» **Aim of the exercise**
Below are some records. Return exactly the lines from the one containing "2018 | Gonçalo" through the one containing "their designee, and", both included, and only those.

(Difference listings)
━━━━━━━━

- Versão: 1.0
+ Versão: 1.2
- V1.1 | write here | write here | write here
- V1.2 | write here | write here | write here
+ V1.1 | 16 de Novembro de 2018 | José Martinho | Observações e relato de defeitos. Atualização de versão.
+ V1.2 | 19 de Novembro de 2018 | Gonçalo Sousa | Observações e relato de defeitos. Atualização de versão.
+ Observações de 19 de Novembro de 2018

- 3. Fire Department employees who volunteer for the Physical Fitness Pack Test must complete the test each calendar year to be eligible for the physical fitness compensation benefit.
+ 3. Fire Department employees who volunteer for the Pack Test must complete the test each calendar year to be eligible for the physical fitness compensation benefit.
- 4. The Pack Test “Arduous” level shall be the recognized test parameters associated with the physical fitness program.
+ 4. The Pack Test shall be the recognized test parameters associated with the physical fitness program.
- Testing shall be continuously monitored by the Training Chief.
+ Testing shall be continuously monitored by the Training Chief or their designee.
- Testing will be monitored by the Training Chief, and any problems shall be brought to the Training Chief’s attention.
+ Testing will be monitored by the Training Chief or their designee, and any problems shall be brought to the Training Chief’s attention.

━━━━━━━━

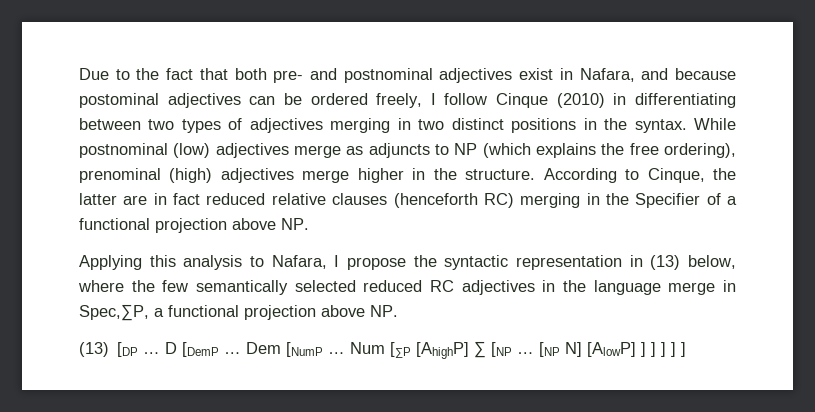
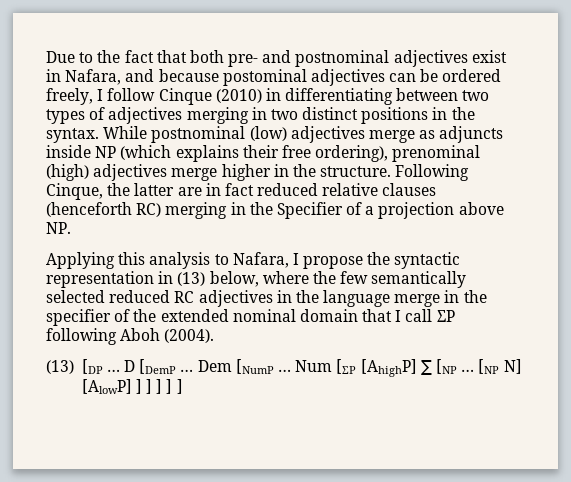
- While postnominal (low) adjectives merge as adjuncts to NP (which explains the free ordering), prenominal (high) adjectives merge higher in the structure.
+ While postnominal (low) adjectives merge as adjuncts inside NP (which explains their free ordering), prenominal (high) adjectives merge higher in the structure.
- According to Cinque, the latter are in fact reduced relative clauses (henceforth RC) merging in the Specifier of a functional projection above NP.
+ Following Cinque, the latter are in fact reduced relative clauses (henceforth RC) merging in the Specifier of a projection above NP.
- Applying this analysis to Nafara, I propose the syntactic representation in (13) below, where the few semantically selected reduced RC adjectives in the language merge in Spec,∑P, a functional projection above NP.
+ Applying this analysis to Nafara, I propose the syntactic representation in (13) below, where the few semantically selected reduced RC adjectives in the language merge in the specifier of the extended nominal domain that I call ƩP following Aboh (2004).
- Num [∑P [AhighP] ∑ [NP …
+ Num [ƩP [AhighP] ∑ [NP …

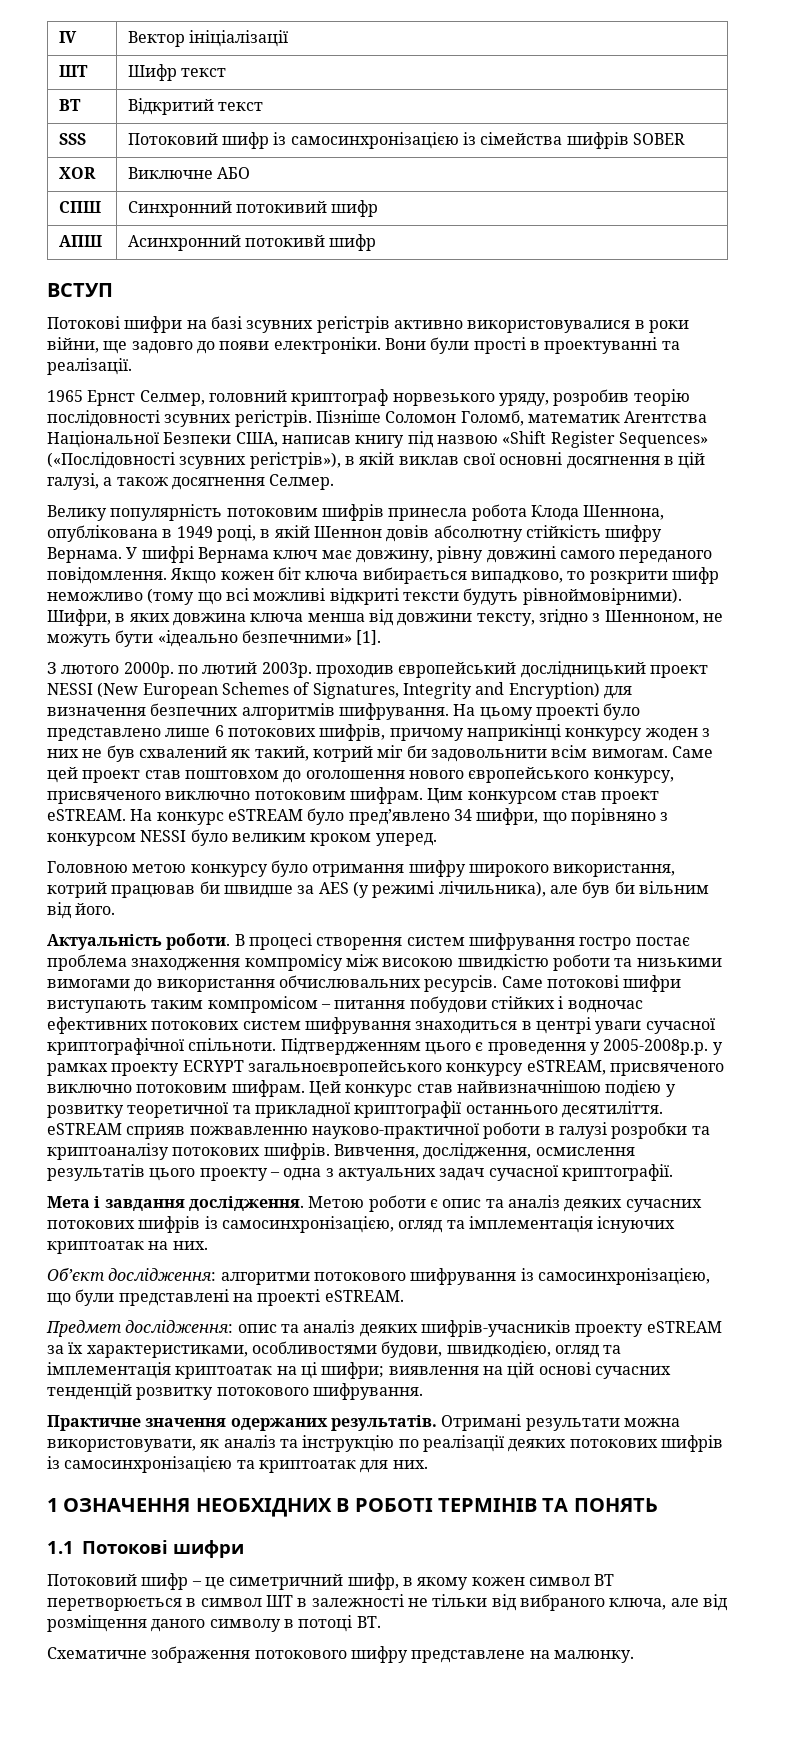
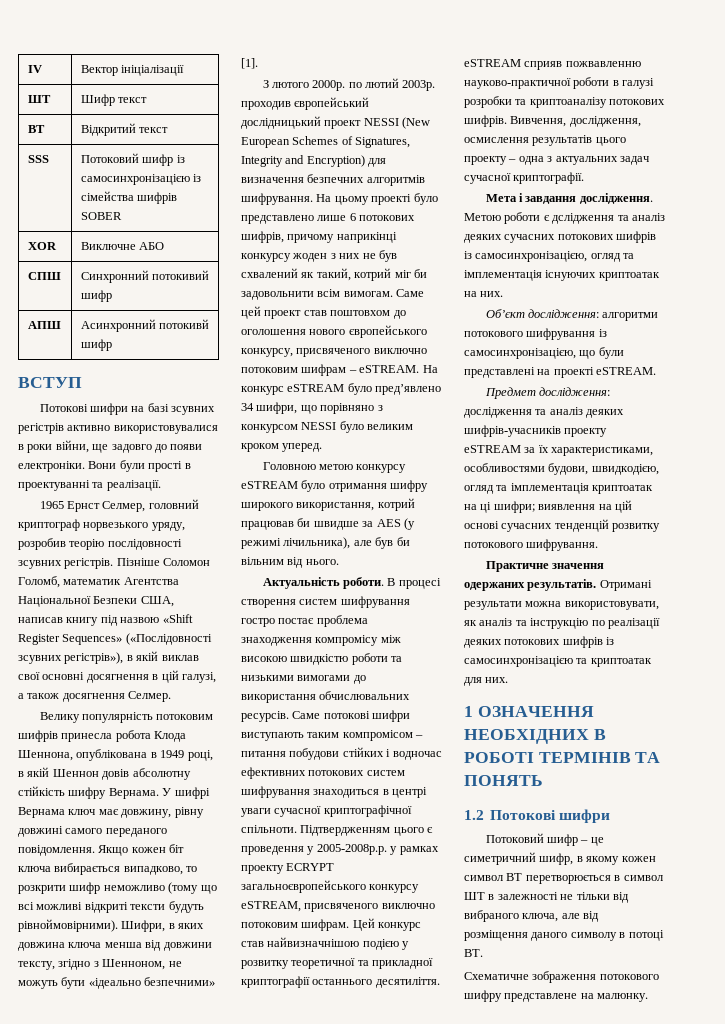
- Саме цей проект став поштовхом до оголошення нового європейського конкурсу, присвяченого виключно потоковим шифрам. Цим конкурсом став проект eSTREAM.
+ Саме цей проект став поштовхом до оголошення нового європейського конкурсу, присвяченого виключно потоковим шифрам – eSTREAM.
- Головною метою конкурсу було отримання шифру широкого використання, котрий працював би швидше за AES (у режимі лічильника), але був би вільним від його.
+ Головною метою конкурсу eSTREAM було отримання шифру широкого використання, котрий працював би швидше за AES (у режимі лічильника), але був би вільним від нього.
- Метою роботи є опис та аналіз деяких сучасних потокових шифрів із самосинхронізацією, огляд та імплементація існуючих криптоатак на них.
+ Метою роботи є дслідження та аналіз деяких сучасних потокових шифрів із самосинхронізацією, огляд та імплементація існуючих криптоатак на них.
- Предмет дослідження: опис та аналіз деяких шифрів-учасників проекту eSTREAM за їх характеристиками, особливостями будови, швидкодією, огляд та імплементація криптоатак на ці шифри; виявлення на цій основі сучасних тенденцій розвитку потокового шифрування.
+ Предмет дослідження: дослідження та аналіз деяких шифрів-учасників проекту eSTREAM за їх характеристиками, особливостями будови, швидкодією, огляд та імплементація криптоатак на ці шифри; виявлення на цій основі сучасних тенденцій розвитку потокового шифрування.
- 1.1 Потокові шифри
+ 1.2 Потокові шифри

━━━━━━━━

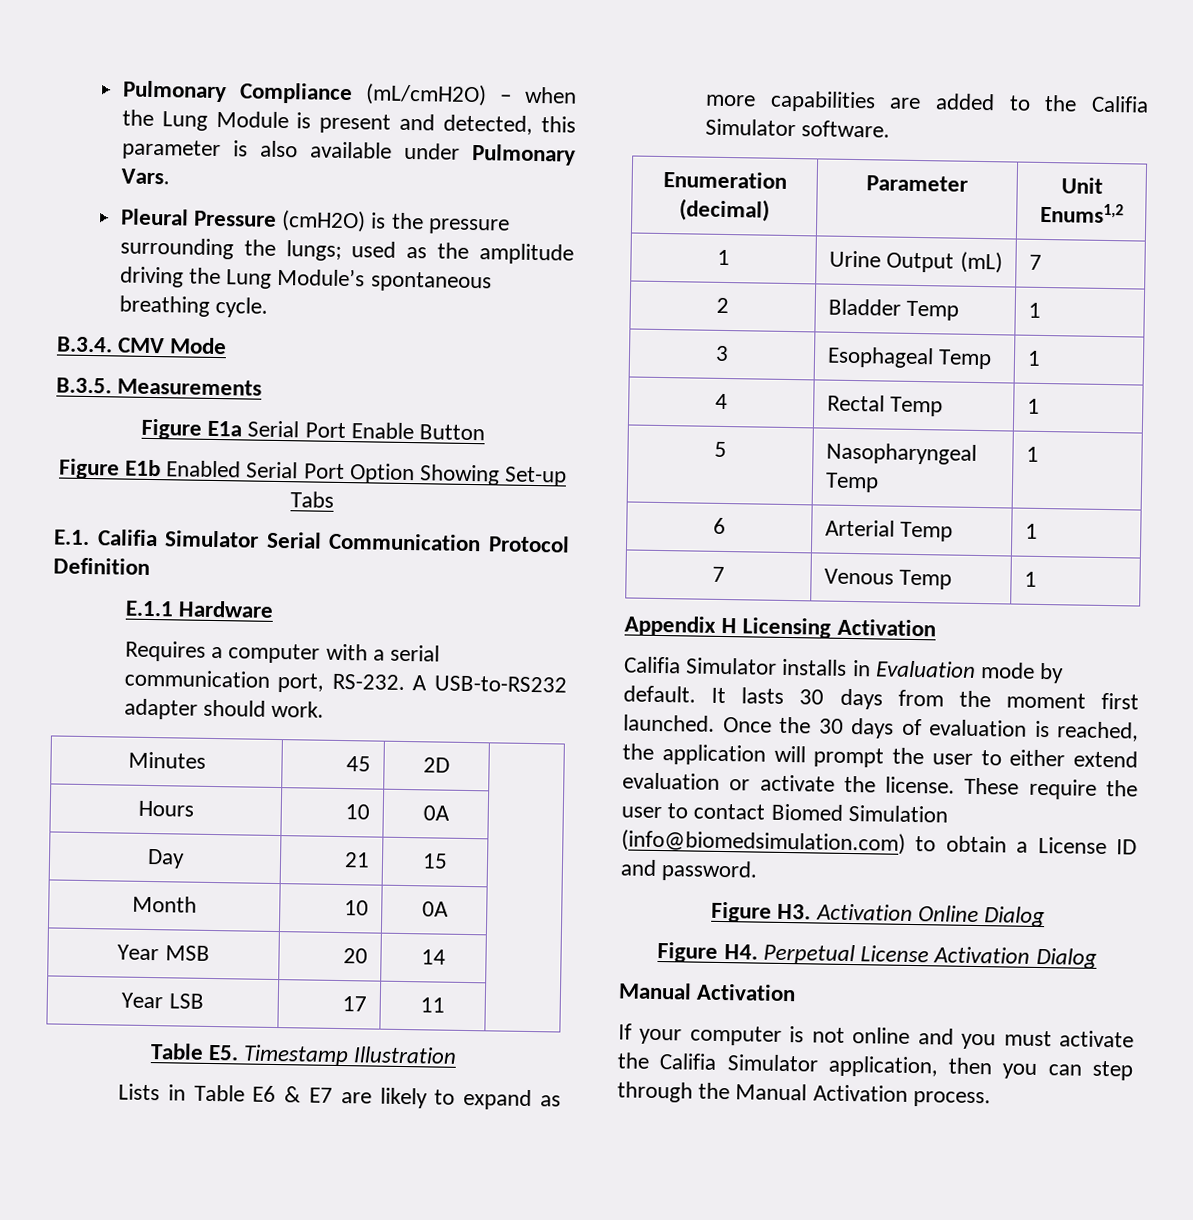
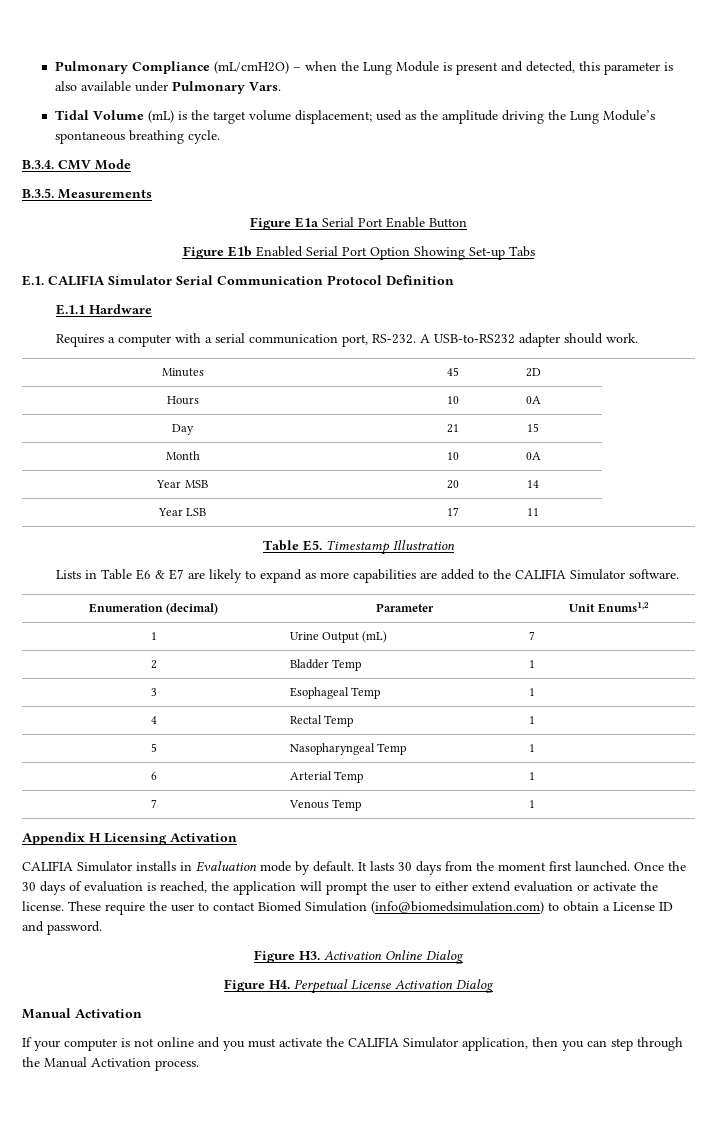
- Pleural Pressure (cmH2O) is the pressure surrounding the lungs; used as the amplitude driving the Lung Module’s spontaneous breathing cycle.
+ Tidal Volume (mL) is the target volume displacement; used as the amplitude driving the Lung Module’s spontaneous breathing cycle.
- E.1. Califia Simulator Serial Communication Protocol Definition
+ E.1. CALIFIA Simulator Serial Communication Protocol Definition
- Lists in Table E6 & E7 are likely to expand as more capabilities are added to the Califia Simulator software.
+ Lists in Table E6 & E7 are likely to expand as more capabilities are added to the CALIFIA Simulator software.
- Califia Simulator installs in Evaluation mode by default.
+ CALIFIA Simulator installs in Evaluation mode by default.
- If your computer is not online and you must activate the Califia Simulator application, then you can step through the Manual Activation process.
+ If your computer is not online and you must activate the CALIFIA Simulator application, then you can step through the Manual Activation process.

━━━━━━━━

» **Response for this exercise**
+ V1.2 | 19 de Novembro de 2018 | Gonçalo Sousa | Observações e relato de defeitos. Atualização de versão.
+ Observações de 19 de Novembro de 2018

- 3. Fire Department employees who volunteer for the Physical Fitness Pack Test must complete the test each calendar year to be eligible for the physical fitness compensation benefit.
+ 3. Fire Department employees who volunteer for the Pack Test must complete the test each calendar year to be eligible for the physical fitness compensation benefit.
- 4. The Pack Test “Arduous” level shall be the recognized test parameters associated with the physical fitness program.
+ 4. The Pack Test shall be the recognized test parameters associated with the physical fitness program.
- Testing shall be continuously monitored by the Training Chief.
+ Testing shall be continuously monitored by the Training Chief or their designee.
- Testing will be monitored by the Training Chief, and any problems shall be brought to the Training Chief’s attention.
+ Testing will be monitored by the Training Chief or their designee, and any problems shall be brought to the Training Chief’s attention.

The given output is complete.